Mother was making tea when Alice finally made it home—just before dark. Alice pushed open the front door with a secret weighing down her skirts: Inside her pocket was the one dillypop, carefully wrapped, to be saved for a special occasion. Alice would have to wait weeks to get her hands on another fink but she’d made peace with the loss of the last of her money. The triplets were eating appleberry jam straight from the jar, small purple fingers sticking to their faces. Mother was humming a tune as she moved about the kitchen and, even though Alice stood before her, Mother wiped her just-washed hands on her apron and didn’t seem to notice her daughter at all.

Oh, it didn’t matter.

Alice was tired, she was torn, and she took a seat, dropping her chin in her hands.

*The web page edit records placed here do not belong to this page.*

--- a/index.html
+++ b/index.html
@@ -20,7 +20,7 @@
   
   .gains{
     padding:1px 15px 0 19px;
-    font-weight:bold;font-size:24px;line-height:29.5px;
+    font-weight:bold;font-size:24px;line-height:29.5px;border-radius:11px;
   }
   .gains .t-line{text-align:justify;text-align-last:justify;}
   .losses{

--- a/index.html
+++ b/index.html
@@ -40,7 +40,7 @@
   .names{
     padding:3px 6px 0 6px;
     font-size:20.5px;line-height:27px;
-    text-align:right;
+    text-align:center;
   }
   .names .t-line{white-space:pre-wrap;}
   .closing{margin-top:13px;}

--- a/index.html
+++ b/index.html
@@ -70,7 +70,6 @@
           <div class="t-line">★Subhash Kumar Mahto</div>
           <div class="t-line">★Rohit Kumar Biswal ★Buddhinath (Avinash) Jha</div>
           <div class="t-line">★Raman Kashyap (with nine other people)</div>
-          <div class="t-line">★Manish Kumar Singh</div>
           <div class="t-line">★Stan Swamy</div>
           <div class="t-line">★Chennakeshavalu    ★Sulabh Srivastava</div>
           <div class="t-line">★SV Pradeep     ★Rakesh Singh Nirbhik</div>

What a day today had been. Nothing would shake the weight of the world from her shoulders tonight, not even a cheekful of candy. Alice wished the world would shed a few pounds. She desperately wanted to find Father, but she also desperately wanted to have a task; and so she’d come to no conclusion at all, leaving Oliver in a twist of his own.

Finding Father meant trusting Oliver. It meant sacrificing her own future to help him with his, and even then there was no guarantee of anything. Besides, just because she could see through a lie did not mean she had any reason to trust Oliver Newbanks.

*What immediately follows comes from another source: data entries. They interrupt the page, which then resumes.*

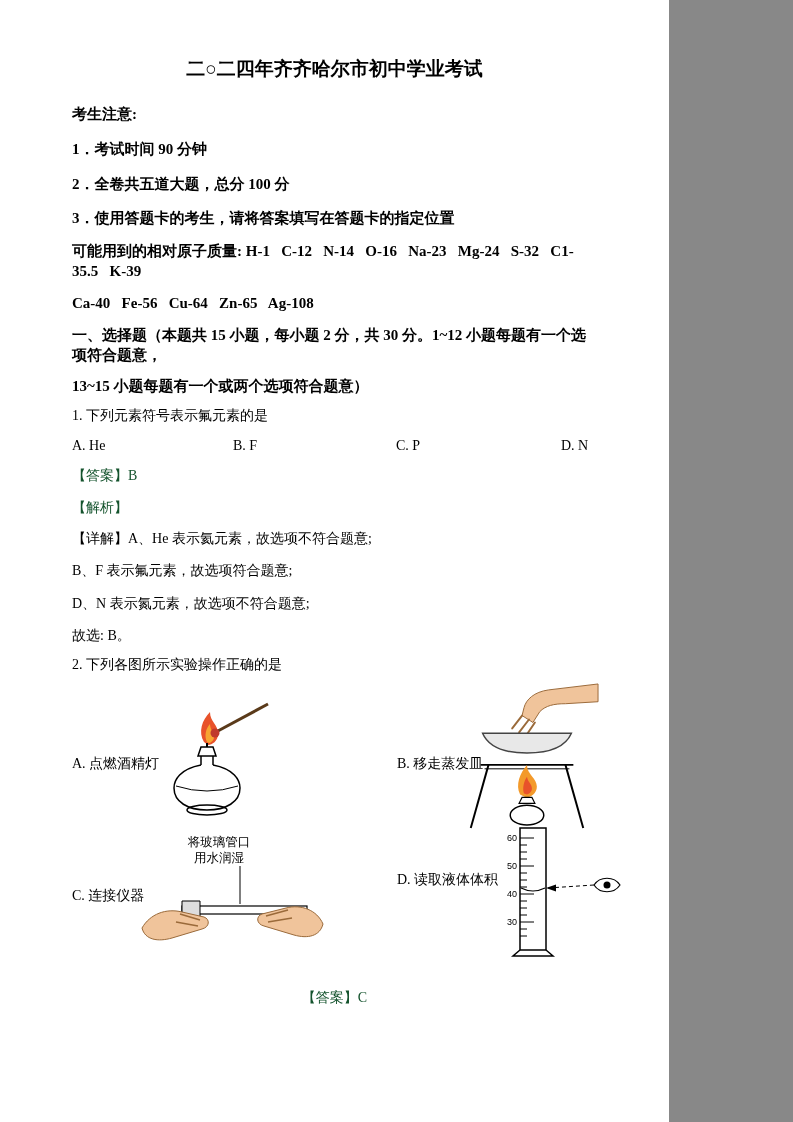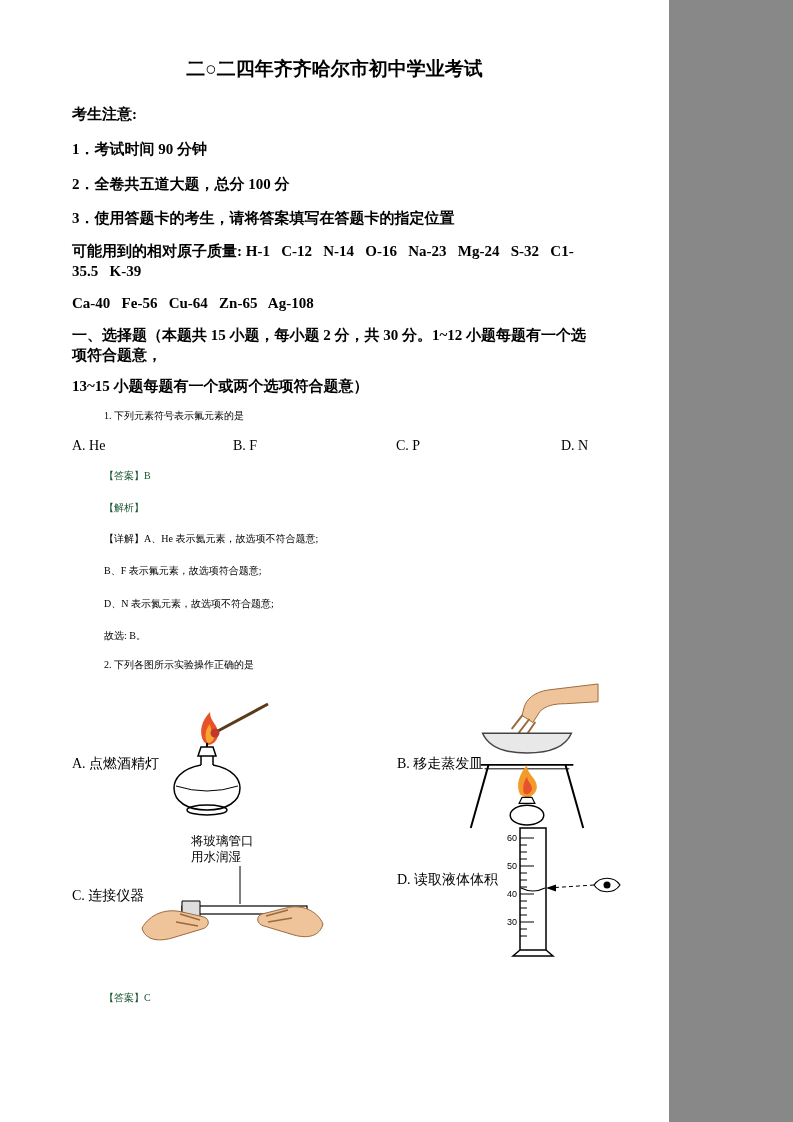--- a/index.html
+++ b/index.html
@@ -13,7 +13,7 @@
   .subtitle { text-align:center; font-size:19px; font-weight:bold; line-height:26px; margin-top:18px; }
 
   .b15 { font-size:15px; font-weight:bold; line-height:20px; }
-  .r14 { font-size:10px; font-weight:normal; line-height:19px;margin-left:32px; }
+  .r14 { font-size:14px; font-weight:normal; line-height:19px; }
 
   .notice-head { margin-top:22px; }
   .n1 { margin-top:15px; }

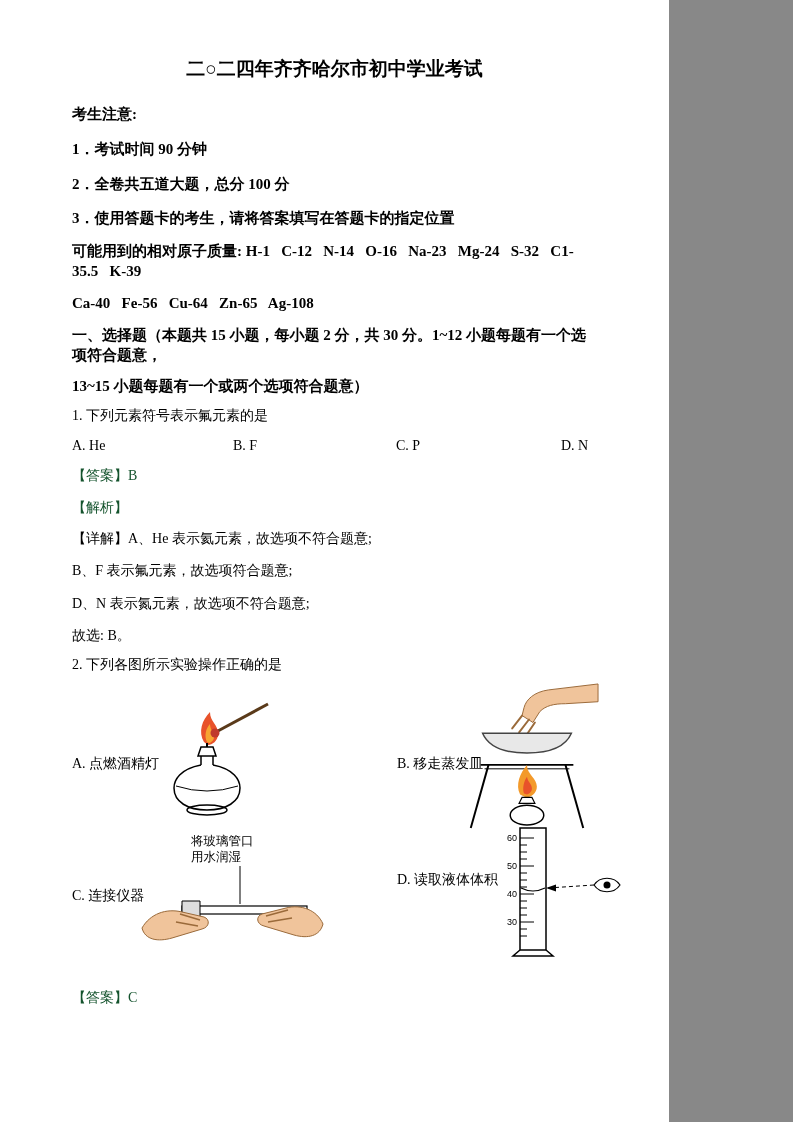--- a/index.html
+++ b/index.html
@@ -48,8 +48,8 @@
   .svg-c { position:absolute; left:68px;  top:184px; width:185px; height:95px;  }
   .svg-d { position:absolute; left:418px; top:144px; width:145px; height:138px; }
   .note-c {
-    position:absolute; left:119px; top:152px; width:110px; text-align:left;
-    font-size:12.5px; line-height:16px; white-space:pre-line;font-family:Liberation Mono, monospace;
+    position:absolute; left:92px; top:152px; width:110px; text-align:center;
+    font-size:12.5px; line-height:16px; white-space:pre-line;
   }
   .ans2 { margin-top:6px; }
   svg text { font-family:"Liberation Sans","DejaVu Sans",sans-serif; }

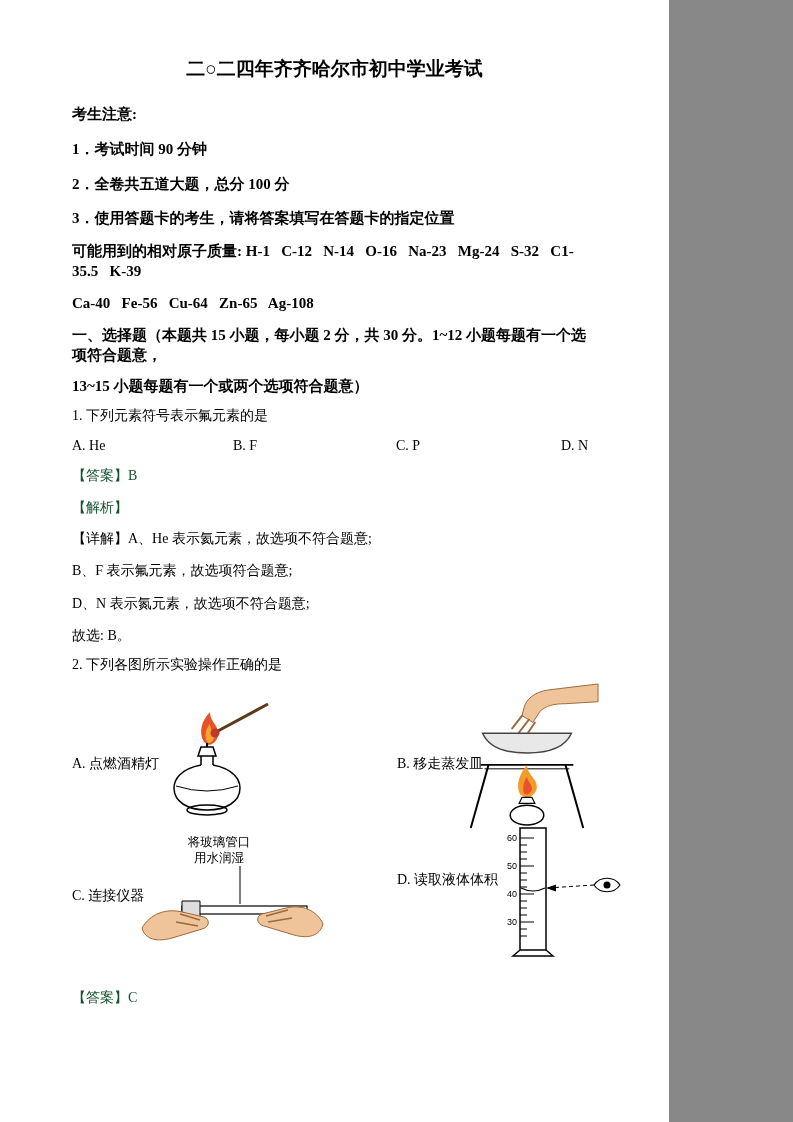--- a/index.html
+++ b/index.html
@@ -51,7 +51,7 @@
     position:absolute; left:92px; top:152px; width:110px; text-align:center;
     font-size:12.5px; line-height:16px; white-space:pre-line;
   }
-  .ans2 { margin-top:6px; }
+  .ans2 { margin-top:6px;text-align:center; }
   svg text { font-family:"Liberation Sans","DejaVu Sans",sans-serif; }
 </style>
 </head>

Alice pushed away from the table and slipped into her bedroom, grateful for the chance to be alone while her brothers were busy in the kitchen. There was one small section of this room that was hers and hers alone, and it was hidden under the floorboards.

Alice had hidden her life underneath this room. Books and trinkets, clothes and flowers: the only precious things she owned.

She carefully removed a few planks of wood and unearthed her outfit for tomorrow. She’d been working on it for two years, carefully stitching it together, piece by piece. Four skirts, a half-sleeved blouse, a vest, and a cropped, sleeveless jacket all to be worn together. The final bit was the headpiece, crocheted by hand, trimmed with a train of yellow tulle and strung with hammered tin coins. Alice had spent months dyeing the fabrics and adorning the plain cloth, embroidering flowers, sewing beads and sequins into intricate patterns, and adding tiny mirrors to the hem to make the skirt glitter with every step. It was an explosion of colors, heavy with the weight of all the work she’d done. She even knew exactly which flowers she’d weave into her braid.

Alice knew she would be incredible.

She would so thoroughly impress the Town Elders that they’d have no choice but to give her the best task—the grandest task. She’d go on to be a town hero, just like Father, and she would make her family proud. She’d had it all figured out.

Children in Ferenwood prepared their whole lives for their Surrender. Each child was born with a singular magical talent, and it was the job of parents and teachers to recognize and nurture that talent and, ultimately, develop their Surrender performance. The performance was crucial because it was a presentation of untapped potential; it was critical to show just how useful your magical talent could be because the best talents would go on to receive the best tasks. The best adventures.

This was what Alice had dreamed of.

But Alice hadn’t needed any of that extra help, because she’d figured it out on her own. Father had told her, many moons ago, what she needed to do. Maybe he hadn’t realized it then, but she had.